In 1901, McCubbin bought a cottage outside of Melbourne on Mount Macedon. He named it ‘Fountainbleau’ as a homage to the Barbizon School: the 19th-century school of painting that made significant advances toward Realism. The art movement took its name from their gathering place, the French village of Barbizon, near the forest of Fontainebleau. In the same spirit, McCubbin painted his early portrayals of wood sawyers at ‘Fountainbleau’: The Wood Sawyer (ca. 1905) and Sawing Timber (1907). In both artworks, he depicted his eldest son Louis sawing timber in the bush. Like these early versions, Bush Sawyers was created near McCubbin’s cottage on Mount Macedon. It was a commission for the publishers of Australia Today, the journal of the Commercial Travelers Association of Victoria. The men posing in Bush Sawyers were the brothers James and Patrick ‘Paddy’ Watson.

Scholars have pointed out that McCubbin’s main inspiration for Bush Sawyers was the painting, Wood Sawyers (1850-1852), by the French painter Jean-François Millet, one of the founders of the Barbizon School. McCubbin had a postcard of the painting, and he might have seen it at the Victoria and Albert Museum when he traveled to London in 1907. Millet’s influence is evident in the pose of the wood sawyers, as well as in the color of their clothing. Both painters also covered the faces of the wood sawyers, bringing more attention to their activity and movement. Wood Sawyers proves more dynamic and engaging than McCubbin’s earlier depictions, something that can be attributed to his familiarity with Millet. Still, unlike Millet, McCubbin emphasized the setting: the wood sawyers blend into the natural environment, and there is a sense of harmony between man and nature. The wood sawyers are illuminated by soft sunlight, and the light shines through the plants creating a shimmering effect.

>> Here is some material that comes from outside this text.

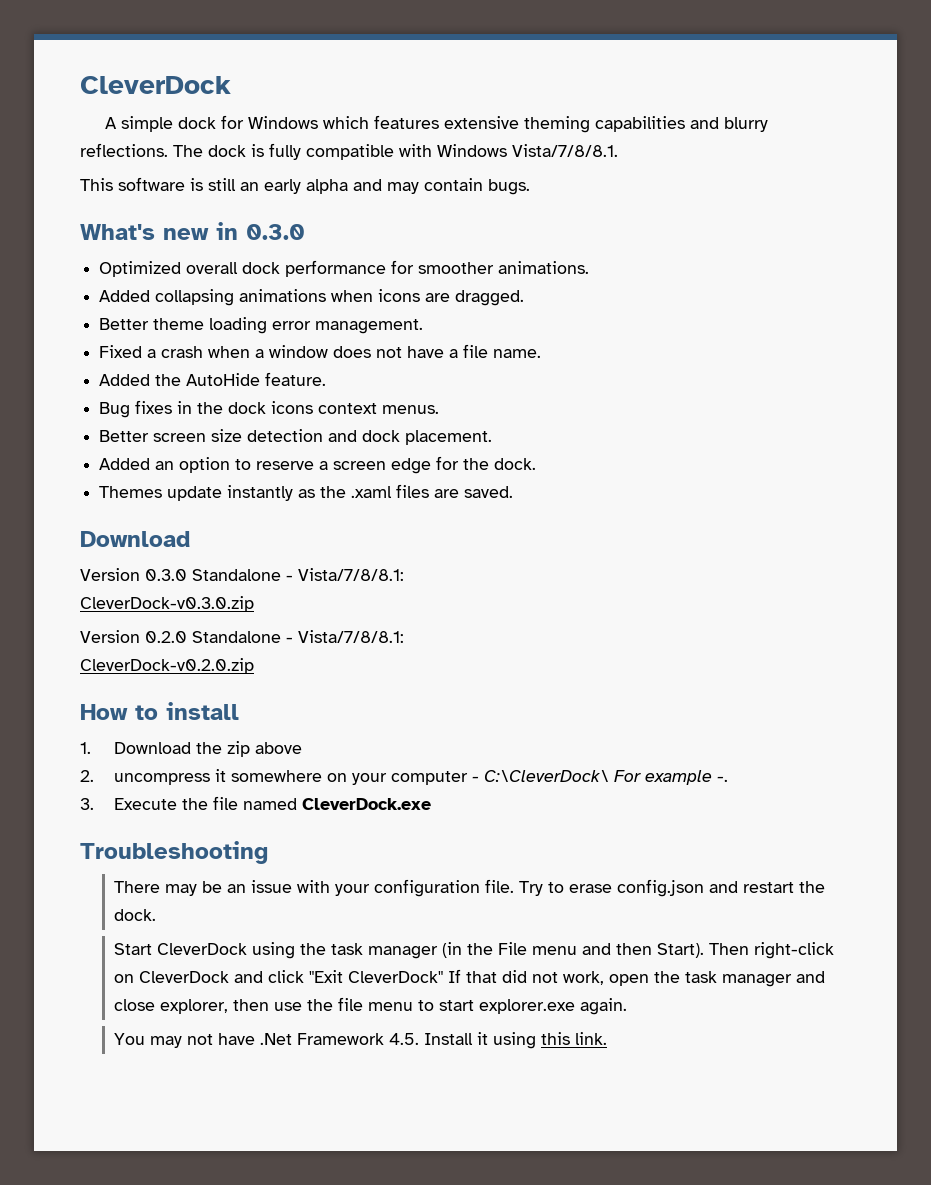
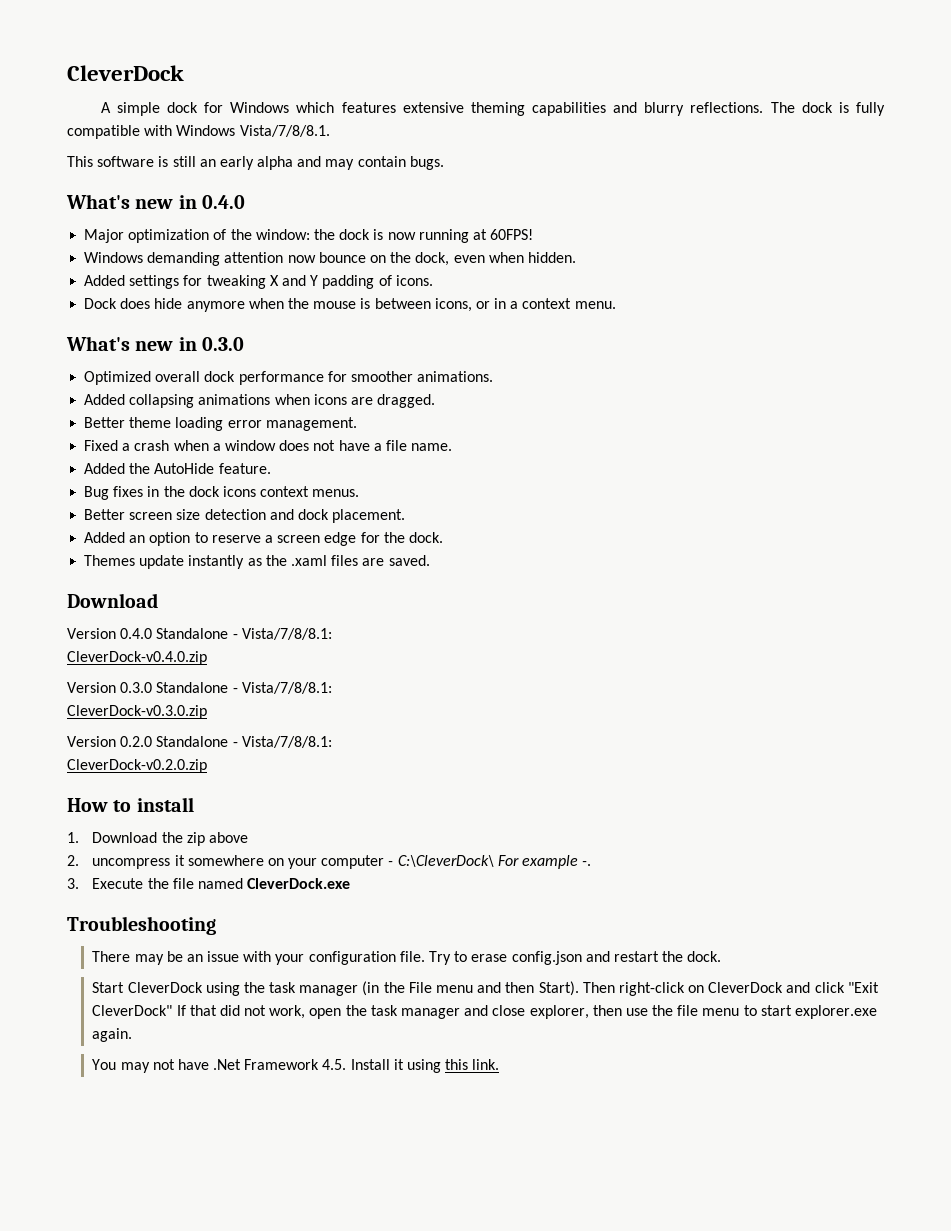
(530, 187) none -> [66,194,246,209] [84,229,534,243] [84,252,576,266] [84,275,433,289] [84,298,616,312] // What's new in 0.4.0 // Major optimization of the window: the dock is now running at 60FPS! // Windows demanding attention now bounce on the dock, even when hidden. // Added settings for tweaking X and Y padding of icons. // Dock does hide anymore when the mouse is between icons, or in a context menu.
(190, 539) none -> [67,628,332,640] [67,651,207,665] // Version 0.4.0 Standalone - Vista/7/8/8.1: // CleverDock-v0.4.0.zip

McCubbin was part of the Heidelberg School, an Australian art movement that was influenced by naturalist and impressionist ideas, like the practice of painting outdoors in natural light. Painters of the Heidelberg School sought to depict scenes of Australian life and landscape, making the bush a recurring subject. Other painters of the Heidelberg school depicted scenes of woodcutters in the bush: Arthur Streeton’s The selector’s hut (Whelan on the log) (1890), Tom Roberts’s Wood Splitters (1886) and Charles Conder’s Under a southern sun (Timber splitter’s camp) (1890). However, in comparison to these paintings, Bush Sawyers does not portray a story. The chief focus in the painting is the portrayal of masculine labor in the bush.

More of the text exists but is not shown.